Daten, die von der SOS Mata Atlântica Foundation in Zusammenarbeit mit dem INPE veröffentlicht wurden, zeigen, dass die jährliche Rodung zum ersten Mal seit Beginn der Überwachung im Jahr 1985 unter 10.000 Hektar fiel.
Das System SAD Mata Atlântica verzeichnete einen Rückgang der gesamten Entwaldung um 28 %, von 53.303 Hektar auf 38.385 Hektar. Der Rückgang erfolgte in 11 der 17 Bundesstaaten des Bioms, wobei Bahia, Minas Gerais, Piauí und Mato Grosso do Sul 89 % der verwüsteten Fläche ausmachten.
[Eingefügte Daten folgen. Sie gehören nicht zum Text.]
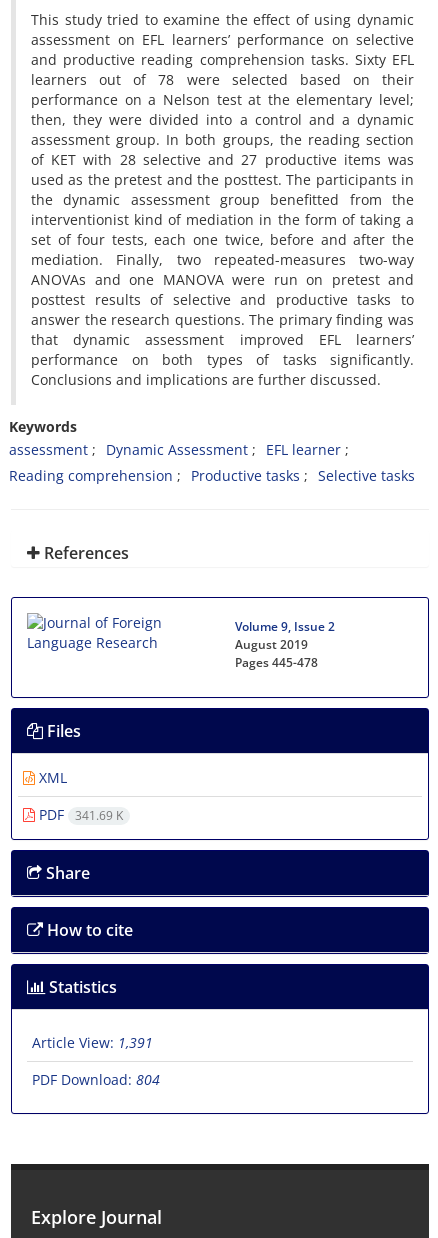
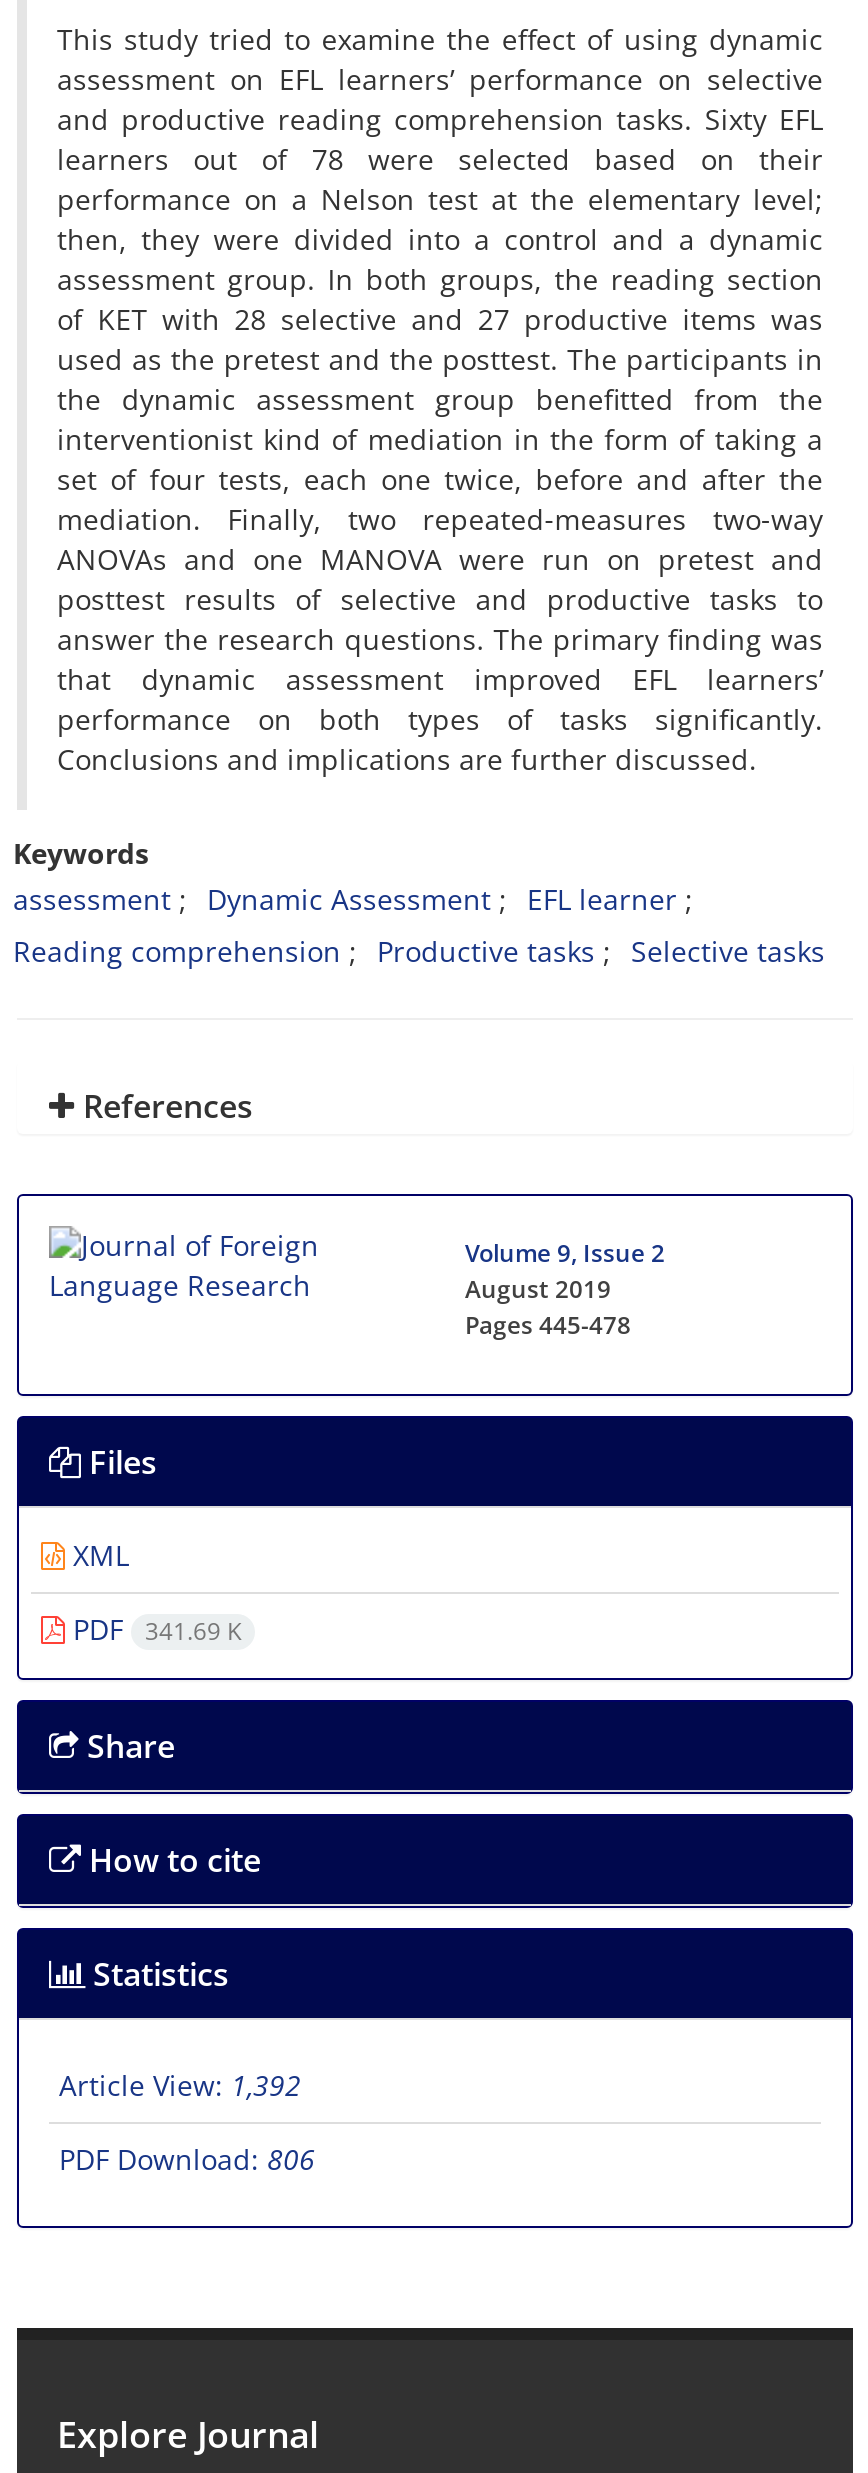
[32,1033,153,1052] Article View: 1,391 -> [59,2066,301,2104] Article View: 1,392
[32,1070,160,1089] PDF Download: 804 -> [59,2140,315,2178] PDF Download: 806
Experten führen das Ergebnis auf die Durchsetzung von Umweltauflagen und die Anwendung des Gesetzes zum Schutz des Atlantischen Regenwalds zurück. Luís Fernando Guedes Pinto, Geschäftsführer von SOS Mata Atlântica, erklärte, dass politische Maßnahmen wirken, wenn das Gesetz konsequent durchgesetzt wird.
Trotz der Verbesserung geben neue Umweltlizenzgesetze, die 2025 verabschiedet wurden, Anlass zur Sorge bei Umweltschützern, die eine Schwächung des Schutzes befürchten.